The future of Rishi Sunak’s bill, which would ban young people from ever legally smoking tobacco, is in doubt after it was not mentioned as one of the final issues in the House of Commons before the general election.

House of Commons Leader Penny Mordaunt did not include the Tobacco and Vaping Bill as she set out legislation that could be pushed through by MPs before Parliament adjourns on Friday, during a period known as ‘wash-up’.

However, speaking to MPs on Thursday, Mordaunt said negotiations between the parties are continuing on the future of bills not included in the schedule.

Mordaunt also failed to mention the Football Governance Act, which would establish an independent regulator, or the Tenants Reform Act, which was expected to pave the way for an end to no-fault evictions.

But she did mention the bills that would allow compensation to be paid to the victims of the tainted blood scandal, and to exonerate post office operators involved in the Horizon IT scandal.

The Tobacco and Vaping Bill is considered a key element of Sunak’s political legacy and is supported by opposition parties.

The legislation received a second reading in the House of Commons last month but made no further progress, meaning it is at risk of lapsing once the House prorogates before the dissolution of Parliament.

The bill would make it illegal to sell tobacco products to anyone born after January 1, 2009, with the goal of creating a “smoke-free” generation.

Mordaunt assured victims of the tainted blood scandal that “this government is committed to the commitments made earlier this week.”

She added: “There is a clear desire across the House to ensure that legislation to compensate those infected and affected as a result of this scandal is passed and that this will be done on a cross-party basis. ”

Mordaunt said MPs would consider Lords amendments to the relevant legislation, the Victims and Prisoners Bill, on Friday.
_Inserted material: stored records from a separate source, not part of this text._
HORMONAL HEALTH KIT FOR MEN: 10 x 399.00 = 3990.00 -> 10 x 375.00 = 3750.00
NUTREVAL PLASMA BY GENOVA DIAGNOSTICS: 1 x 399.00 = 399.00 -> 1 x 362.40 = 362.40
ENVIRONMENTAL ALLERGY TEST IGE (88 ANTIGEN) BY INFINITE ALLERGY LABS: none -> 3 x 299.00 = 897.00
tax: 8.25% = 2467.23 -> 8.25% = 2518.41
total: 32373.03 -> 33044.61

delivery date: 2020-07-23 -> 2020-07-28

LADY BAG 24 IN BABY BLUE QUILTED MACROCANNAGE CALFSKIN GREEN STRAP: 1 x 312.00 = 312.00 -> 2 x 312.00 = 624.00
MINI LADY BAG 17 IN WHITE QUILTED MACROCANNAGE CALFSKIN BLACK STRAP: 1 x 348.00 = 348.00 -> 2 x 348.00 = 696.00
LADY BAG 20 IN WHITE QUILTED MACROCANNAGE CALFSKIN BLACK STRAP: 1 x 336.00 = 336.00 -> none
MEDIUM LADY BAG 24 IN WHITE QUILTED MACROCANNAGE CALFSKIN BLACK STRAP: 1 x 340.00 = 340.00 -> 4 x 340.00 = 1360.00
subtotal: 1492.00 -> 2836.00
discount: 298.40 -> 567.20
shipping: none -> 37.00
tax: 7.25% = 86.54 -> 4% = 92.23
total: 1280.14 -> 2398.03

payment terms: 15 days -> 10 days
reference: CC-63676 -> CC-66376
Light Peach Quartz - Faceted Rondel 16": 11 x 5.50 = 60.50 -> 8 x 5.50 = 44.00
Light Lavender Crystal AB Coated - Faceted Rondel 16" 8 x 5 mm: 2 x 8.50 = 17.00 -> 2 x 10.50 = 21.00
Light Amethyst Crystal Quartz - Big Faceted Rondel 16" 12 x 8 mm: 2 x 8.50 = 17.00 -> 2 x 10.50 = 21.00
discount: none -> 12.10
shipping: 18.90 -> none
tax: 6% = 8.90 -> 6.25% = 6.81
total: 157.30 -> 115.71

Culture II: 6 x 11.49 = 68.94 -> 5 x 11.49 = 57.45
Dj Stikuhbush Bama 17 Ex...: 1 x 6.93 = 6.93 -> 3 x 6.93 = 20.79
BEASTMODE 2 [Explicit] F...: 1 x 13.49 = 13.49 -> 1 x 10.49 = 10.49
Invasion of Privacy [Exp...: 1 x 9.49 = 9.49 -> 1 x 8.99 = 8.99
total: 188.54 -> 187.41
This includes a provision that the compensation scheme must be established within three months of the bill receiving royal assent.

She added: “I want to convey to victims this Government’s commitment that legislation that will overturn the convictions of those convicted will be before both Houses, and I am confident we will receive it.

“If I may deviate from my script for a moment, we are not leaving this place until we have done our duty to those people.”

On the issue of the bills that are still outstanding, she said: “Other bills are being discussed in discussions on the remaining matters, which will be done on a cross-party basis, and it is customary that during the washing up negotiations continue and we hope so to keep the house informed of further matters.”

Fourteen bills pass parliament, five of which are carried over from the previous parliamentary session and the rest were included for the first time in the king’s speech last year.